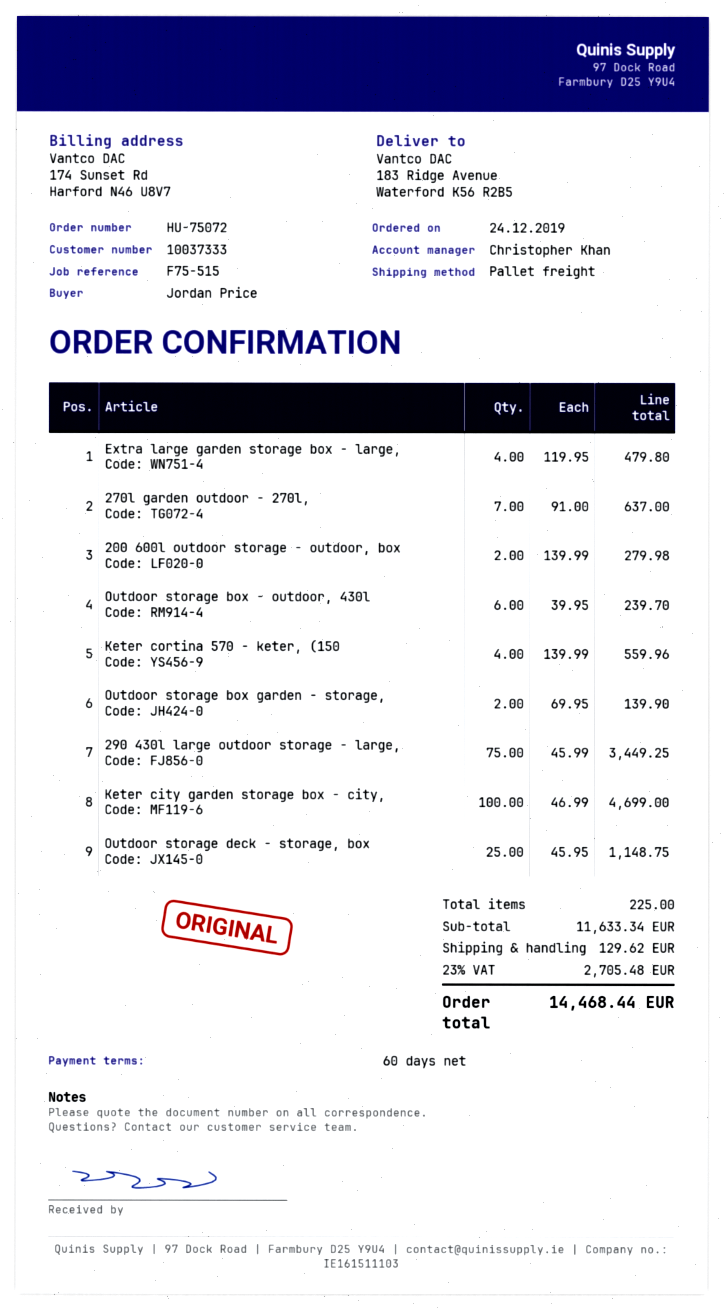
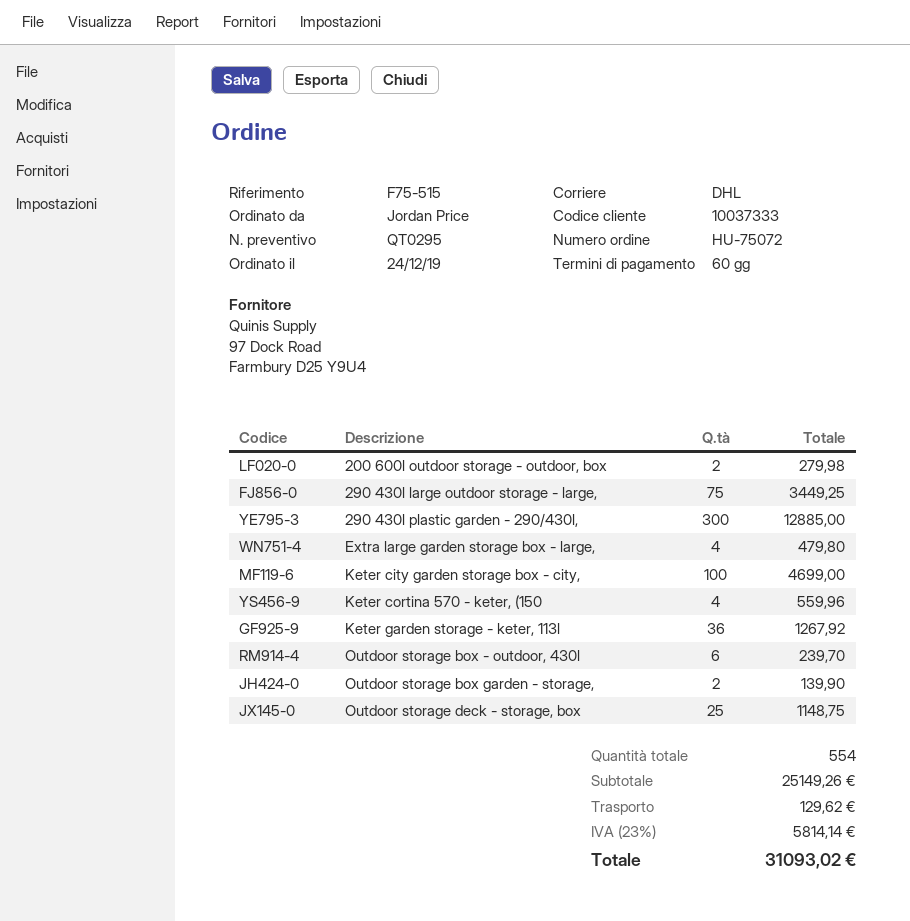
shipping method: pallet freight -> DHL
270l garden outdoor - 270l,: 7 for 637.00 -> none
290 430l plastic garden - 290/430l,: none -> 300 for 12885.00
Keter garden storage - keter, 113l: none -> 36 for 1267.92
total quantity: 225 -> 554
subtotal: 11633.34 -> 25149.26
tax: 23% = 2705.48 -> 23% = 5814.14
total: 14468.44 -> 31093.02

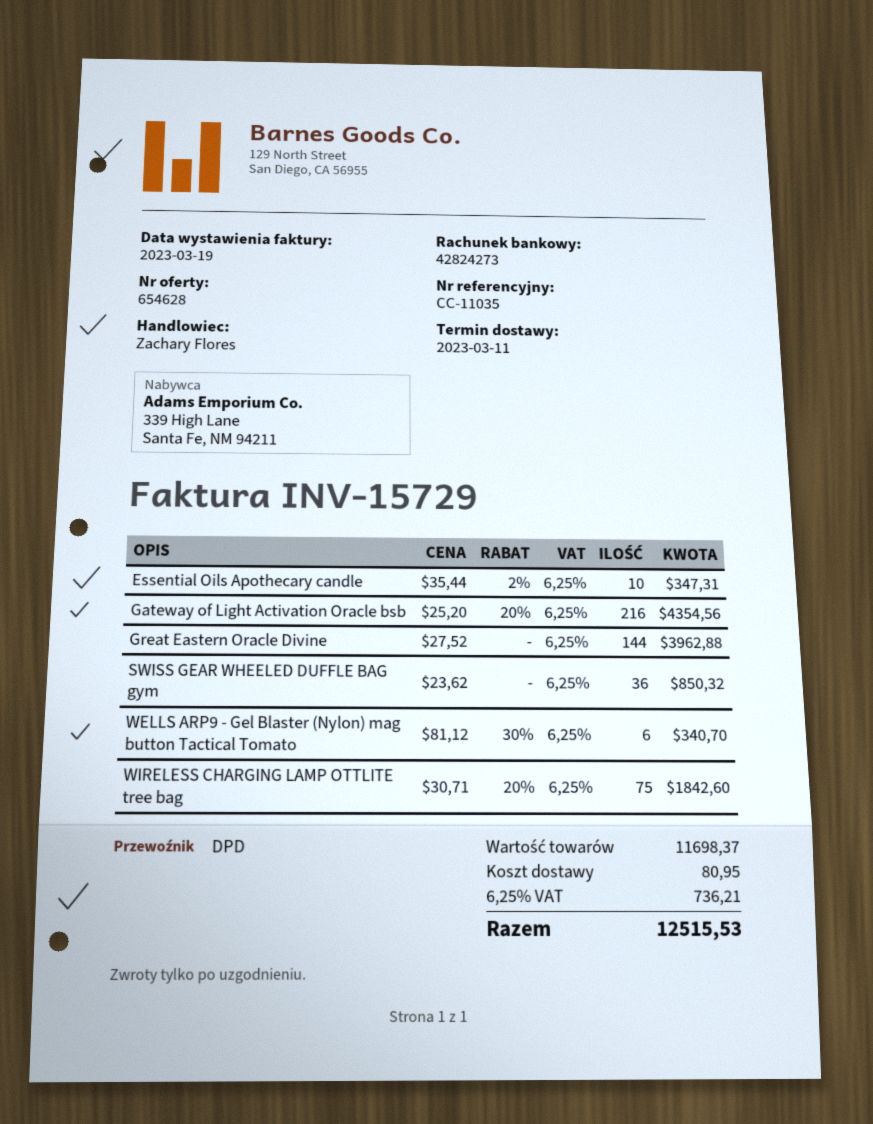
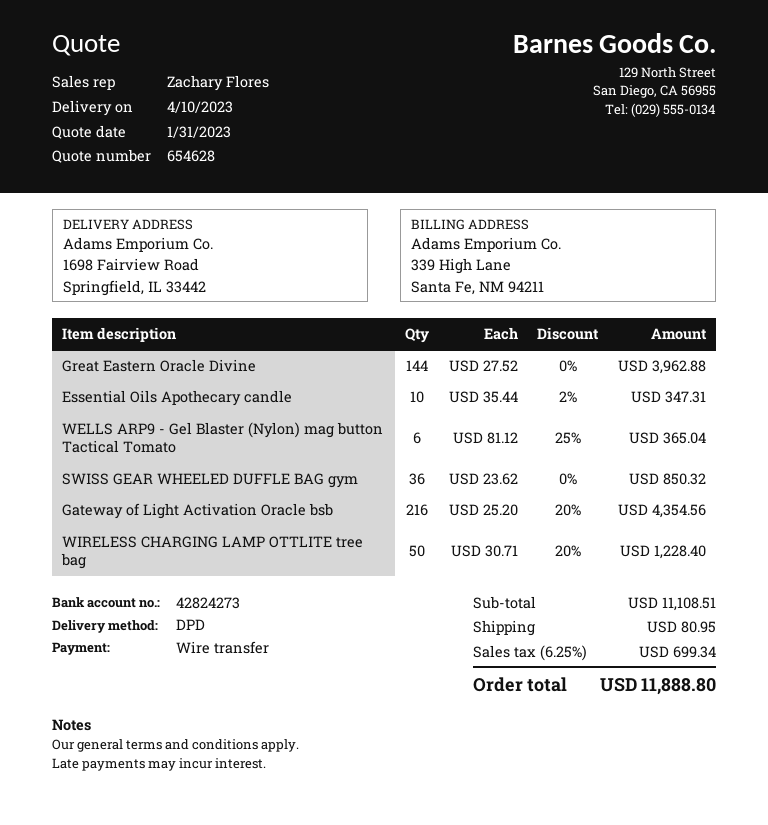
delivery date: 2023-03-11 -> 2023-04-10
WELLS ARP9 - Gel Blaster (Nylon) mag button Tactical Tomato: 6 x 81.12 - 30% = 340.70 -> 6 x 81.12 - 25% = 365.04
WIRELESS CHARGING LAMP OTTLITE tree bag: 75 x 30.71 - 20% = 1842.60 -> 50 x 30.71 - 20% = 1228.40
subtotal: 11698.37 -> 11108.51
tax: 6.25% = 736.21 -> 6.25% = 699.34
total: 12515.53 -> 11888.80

> Exercise
Count every line of the listing that includes the word "garden", then give that count and no other words.

> The completed task
3